### Your assignment
Below are records to repeat exactly; copy them without the pictures.

==================================================

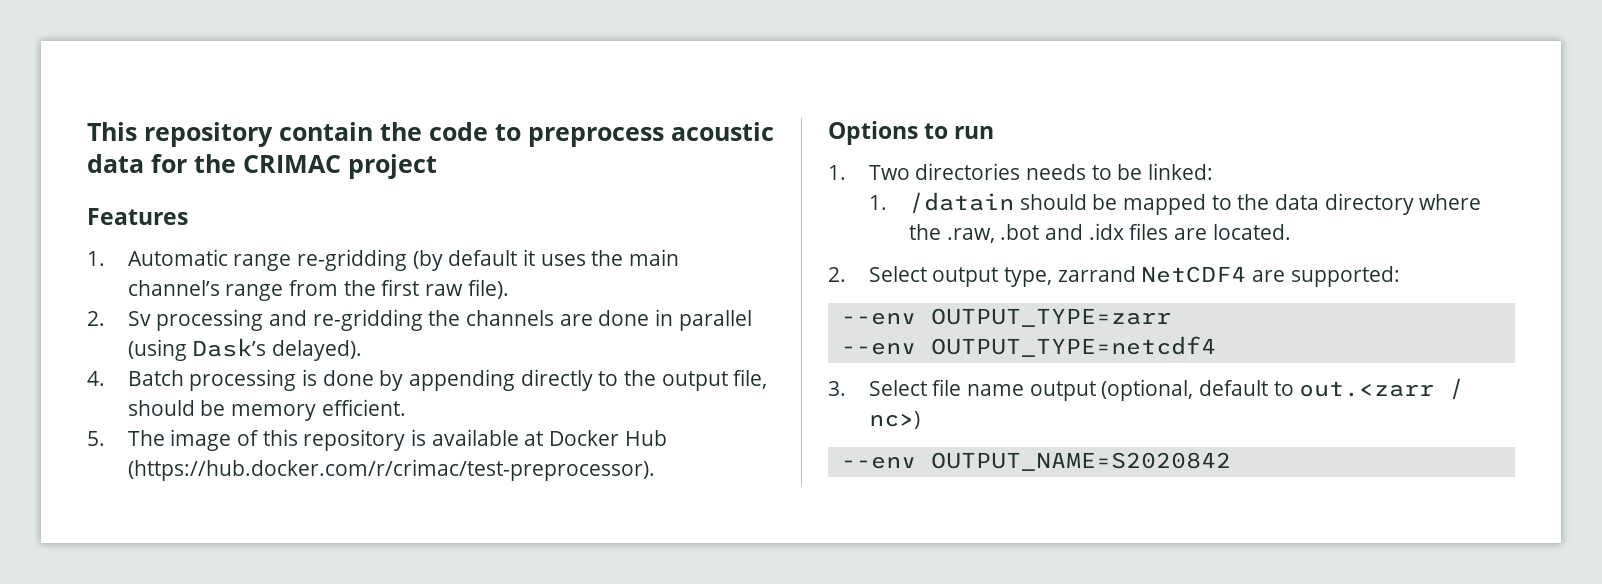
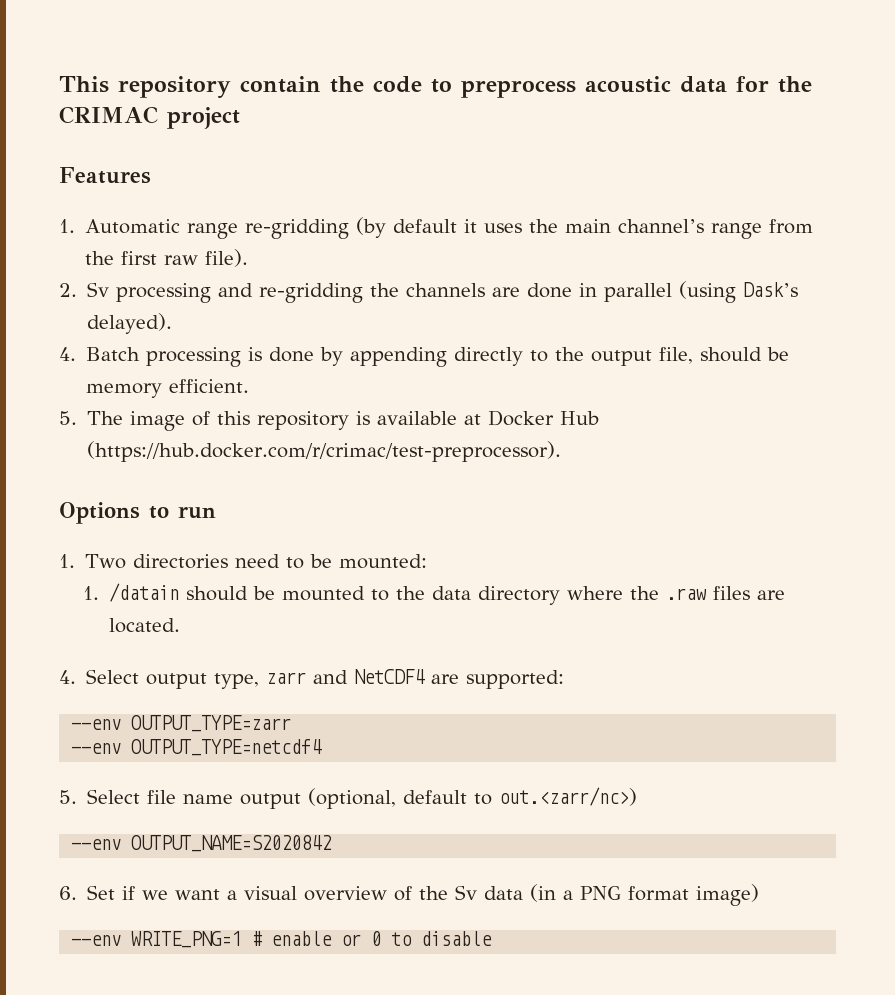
[1025,164,1086,180] needs -> [235,554,281,568] need
[1147,163,1213,180] linked: -> [339,554,428,569] mounted:
[1123,194,1207,215] mapped -> [282,586,366,601] mounted
[946,223,1124,243] .raw, .bot and .idx -> [666,588,708,600] .raw
[828,267,846,282] 2. -> [59,670,76,684] 4.
[1057,266,1136,282] zarrand -> [266,670,349,684] zarr and
[828,381,846,396] 3. -> [59,790,77,804] 5.
[1299,378,1465,400] [868,411,920,429] out.<zarr / nc>) -> [499,787,638,806] out.<zarr/nc>)
(1231, 461) none -> [59,884,760,906] [71,931,493,948] // 6. Set if we want a visual overview of the Sv data (in a PNG format image) // --env WRITE_PNG=1 # enable or 0 to disable

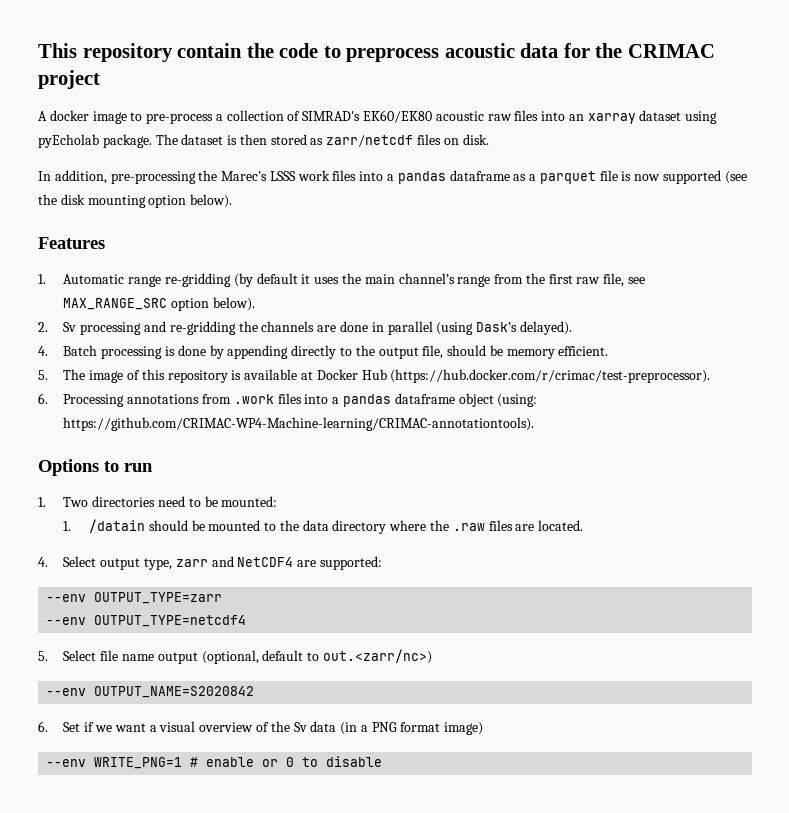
(240, 118) none -> [38,110,718,124] [38,134,489,148] [38,170,747,184] [38,194,233,208] // A docker image to pre-process a collection of SIMRAD's EK60/EK80 acoustic raw files into an xarray dataset using pyEcholab package. The dataset is then stored as zarr/netcdf files on disk. // In addition, pre-processing the Marec's LSSS work files into a pandas dataframe as a parquet file is now supported (see the disk mounting option below).
[205,249,249,267] file). -> [603,273,645,287] [63,297,256,311] file, see MAX_RANGE_SRC option below).
(562, 451) none -> [38,393,538,407] [63,417,535,431] // 6. Processing annotations from .work files into a pandas dataframe object (using: https://github.com/CRIMAC-WP4-Machine-learning/CRIMAC-annotationtools).

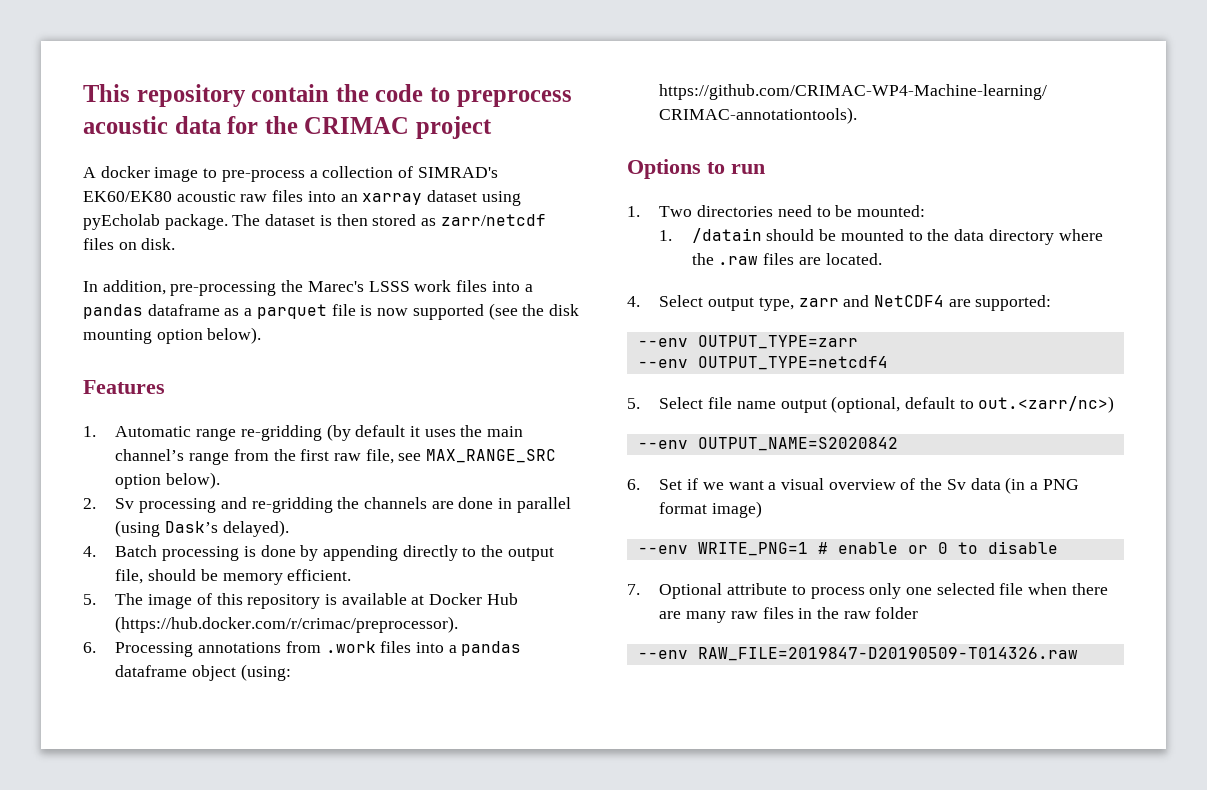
[390,369,711,383] (https://hub.docker.com/r/crimac/test-preprocessor). -> [115,616,459,633] (https://hub.docker.com/r/crimac/preprocessor).
(383, 761) none -> [627,583,1108,599] [659,607,919,623] [637,647,1078,661] // 7. Optional attribute to process only one selected file when there are many raw files in the raw folder // --env RAW_FILE=2019847-D20190509-T014326.raw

==================================================

### Exercise answer
[1025,164,1086,180] needs -> [235,554,281,568] need
[1147,163,1213,180] linked: -> [339,554,428,569] mounted:
[1123,194,1207,215] mapped -> [282,586,366,601] mounted
[946,223,1124,243] .raw, .bot and .idx -> [666,588,708,600] .raw
[828,267,846,282] 2. -> [59,670,76,684] 4.
[1057,266,1136,282] zarrand -> [266,670,349,684] zarr and
[828,381,846,396] 3. -> [59,790,77,804] 5.
[1299,378,1465,400] [868,411,920,429] out.<zarr / nc>) -> [499,787,638,806] out.<zarr/nc>)
(1231, 461) none -> [59,884,760,906] [71,931,493,948] // 6. Set if we want a visual overview of the Sv data (in a PNG format image) // --env WRITE_PNG=1 # enable or 0 to disable

(240, 118) none -> [38,110,718,124] [38,134,489,148] [38,170,747,184] [38,194,233,208] // A docker image to pre-process a collection of SIMRAD's EK60/EK80 acoustic raw files into an xarray dataset using pyEcholab package. The dataset is then stored as zarr/netcdf files on disk. // In addition, pre-processing the Marec's LSSS work files into a pandas dataframe as a parquet file is now supported (see the disk mounting option below).
[205,249,249,267] file). -> [603,273,645,287] [63,297,256,311] file, see MAX_RANGE_SRC option below).
(562, 451) none -> [38,393,538,407] [63,417,535,431] // 6. Processing annotations from .work files into a pandas dataframe object (using: https://github.com/CRIMAC-WP4-Machine-learning/CRIMAC-annotationtools).

[390,369,711,383] (https://hub.docker.com/r/crimac/test-preprocessor). -> [115,616,459,633] (https://hub.docker.com/r/crimac/preprocessor).
(383, 761) none -> [627,583,1108,599] [659,607,919,623] [637,647,1078,661] // 7. Optional attribute to process only one selected file when there are many raw files in the raw folder // --env RAW_FILE=2019847-D20190509-T014326.raw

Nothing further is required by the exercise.